Adolescente e sem a presença do pai, Ana se sentiu humilhada e só encontrou apoio em sua mãe, que ajuda a criar Carolina e suas irmãs até hoje, apesar do pai já estar em liberdade.
Carolina* acha que Ana* fugiu de falar de sexo na esperança de que o silêncio sobre o assunto protegesse a filha. “Ela sempre me diz que não quer que eu passe pelo que ela passou. É muito reservada para falar sobre sexo.”
Conversei com várias amigas pra saber se rola falar de sexo na família e a impressão foi sempre bem parecida com a da Carolina*. Parece que a lógica da Ana* é a de muitos pais: não falar sobre sexo poderia impedir que as meninas façam.


Foto: Stray-Ink92/CC-BY


E a dificuldade costuma ser maior pras meninas, pelo que ouvi perto de mim, já que os meninos têm uma iniciação sexual mais aberta – e muitas vezes cercada de cobrança.
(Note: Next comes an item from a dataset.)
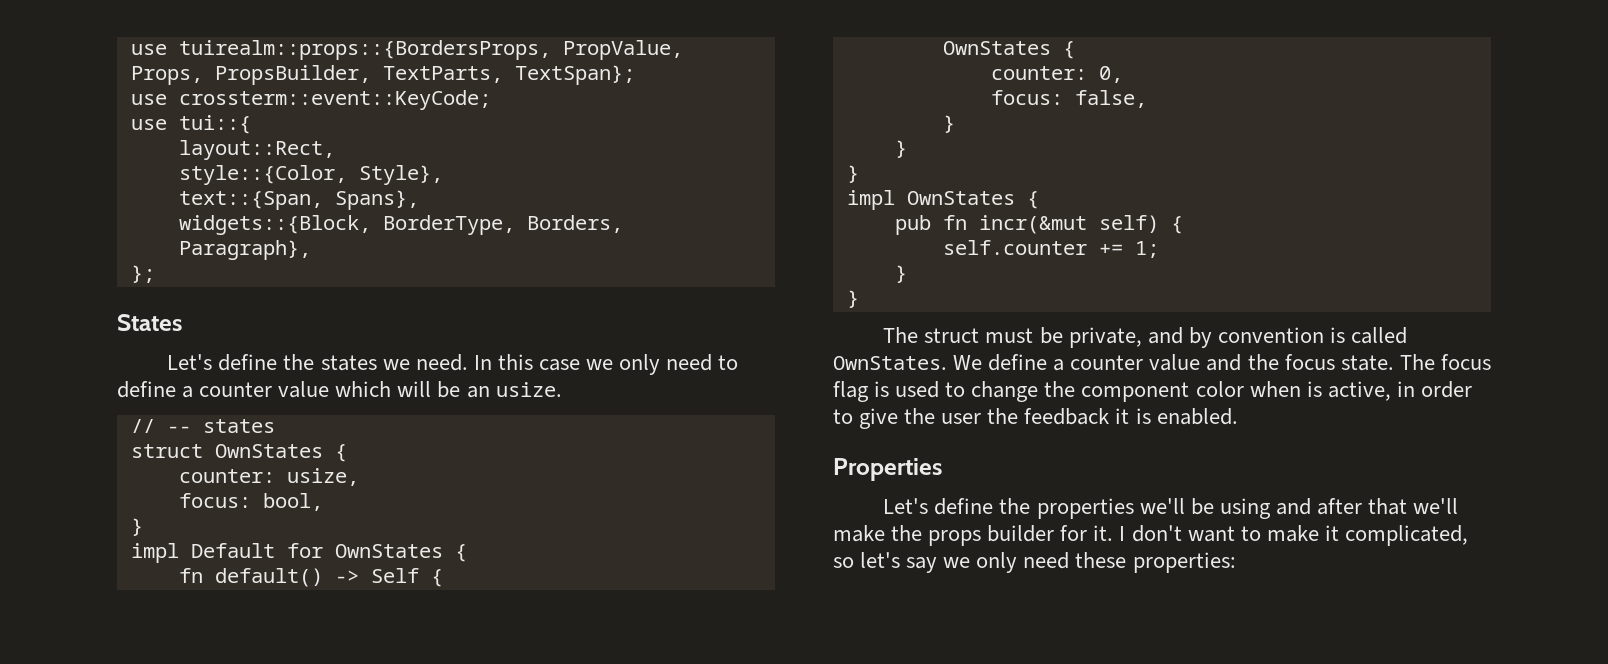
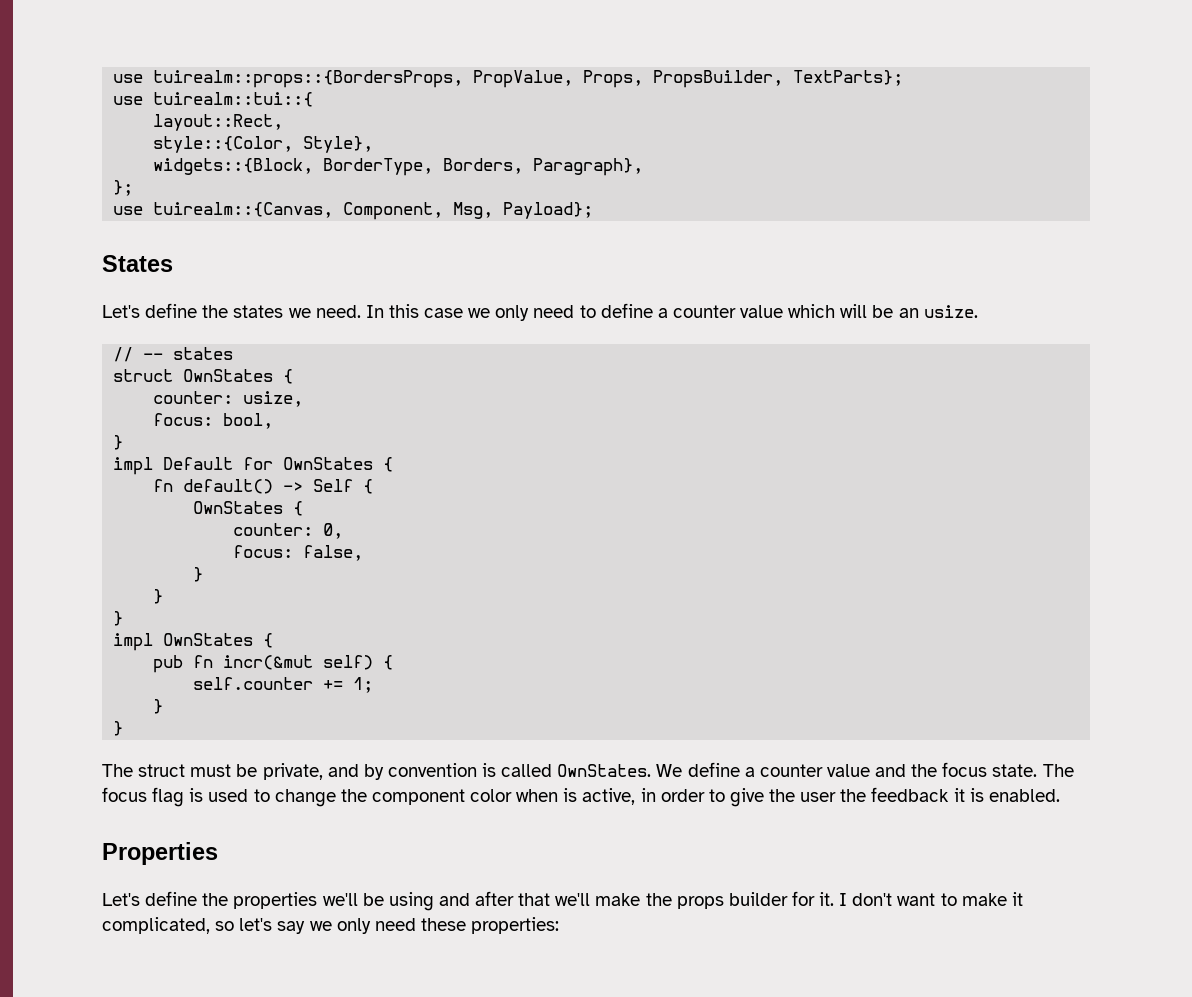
[382,65,635,85] [130,90,491,110] [130,115,251,134] TextParts, TextSpan}; // use crossterm::event::KeyCode; // use tui::{ -> [793,70,904,86] [113,92,314,107] TextParts}; // use tuirealm::tui::{
[178,190,419,210] // text::{Span, Spans}, -> (374, 144) none
(155, 274) none -> [113,202,594,220] // use tuirealm::{Canvas, Component, Msg, Payload};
Cristiano*, 16, percebe em casa essa diferença entre meninos e meninas. Com ele, sexo sempre foi um assunto tratado tranquilamente, já com a irmã mais velha fica a cobrança por “se guardar”. Enquanto ela foi ensinada que o sexo só deve fazer parte de sua vida depois do casamento, ele teve a primeira conversa aos 14 anos, iniciada pelo pai.
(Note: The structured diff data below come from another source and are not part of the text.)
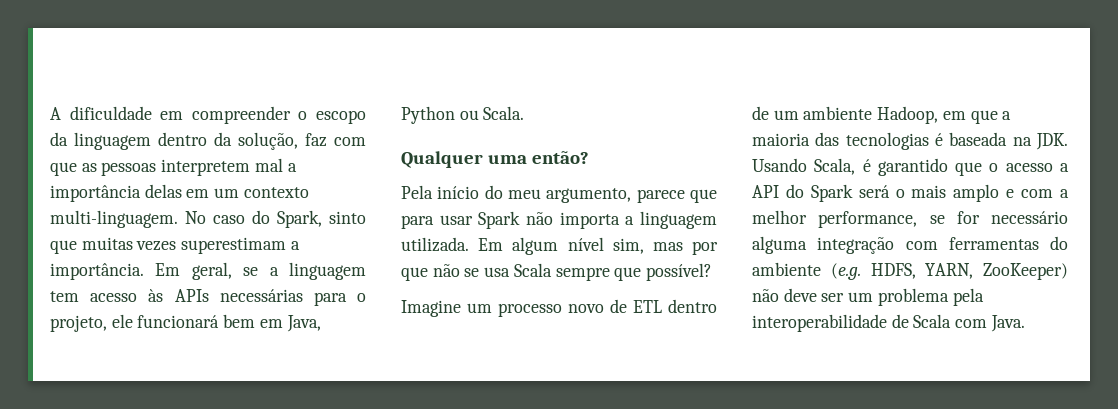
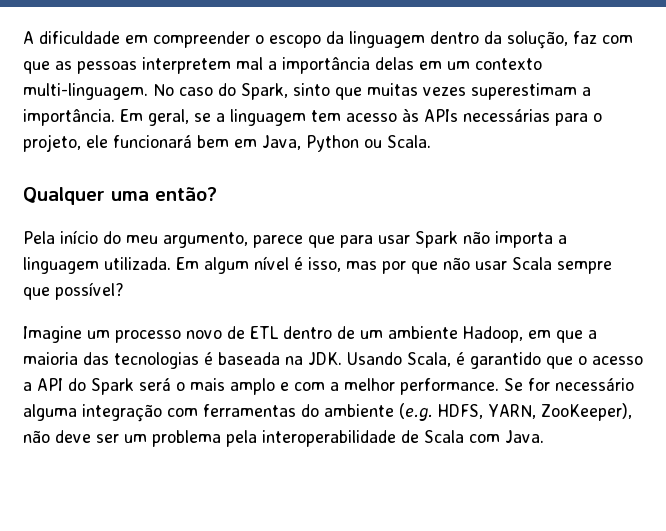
[612,238,644,254] sim, -> [294,257,341,272] é isso,
[464,267,511,277] se usa -> [475,261,507,270] usar
[818,211,945,228] performance, se -> [400,378,523,395] performance. Se
[983,263,1068,280] ZooKeeper) -> [540,403,632,421] ZooKeeper),

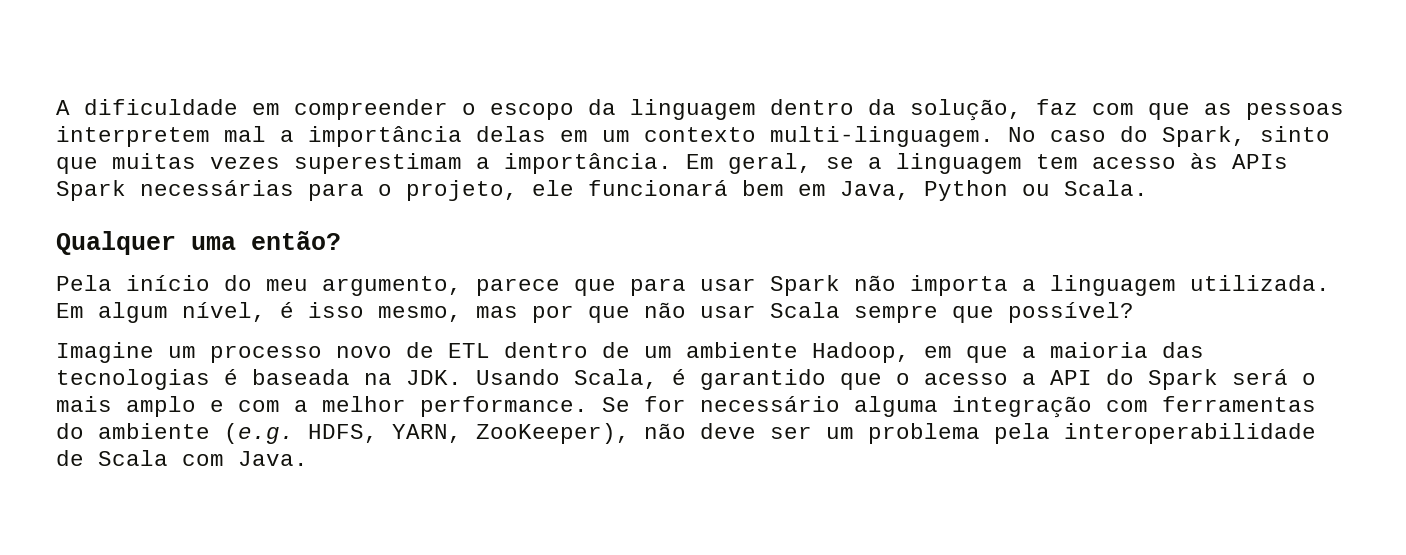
(458, 115) none -> [56,180,126,201] Spark
[254,256,341,272] nível é isso, -> [182,302,462,322] nível, é isso mesmo,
Fui perguntar a uma especialista no assunto se isso faz sentido. Elânia Francisca, educadora sexual, me disse que o efeito é contrário.
“Se a adolescente não encontra espaço de confiança em casa para falar sobre sexo sem ser julgada, ela certamente irá procurar em outro lugar: com amigos da mesma idade – e que também são inexperientes – ou até com adultos que não são tão confiáveis.”
É pra que o sexo seja natural, bonito e responsável que ele precisa entrar na conversa da família desde cedo, orienta Elânia.
“A sexualidade de meninas e meninos deve ser tratada antes da primeira relação sexual e aos poucos. Os pais precisam falar sobre sexo com os filhos desde a infância.”
Por mais que o assunto pareça difícil, o sexo tem que ser tratado como qualquer questão, com respeito, explica Elânia.
Eu, por exemplo, só comecei a falar sobre sexo em casa quando minha mãe colocou o assunto na roda e falou sobre a experiência dela quando era jovem.
Depois disso consigo vê-la como uma amiga e compreendi que não tem nada de errado em se ter sexualidade e falar sobre sexo. Hoje, me sinto mais à vontade para contar e perguntar e também deixo minha mãe à vontade para me orientar, colocando limite na minha privacidade.
Precisamos falar disso
Sexo é assunto de família, sim: é importante, inevitável e é preciso informação pra fazer direito. Por isso, vale lançar o assunto aos poucos e tentar tornar sexo o que ele é: natural – seja pra gente como filho ou pra eles como pais.
Se a conversa não rolar ou não for suficiente, busque gente mais experiente e de confiança pra tirar as dúvidas, diz a educadora sexual.
“Se, mesmo depois de tentar estabelecer diálogo com os pais aos poucos, a adolescente não conseguir, a melhor opção é procurar adultos de confiança, como profissionais da saúde e educação.”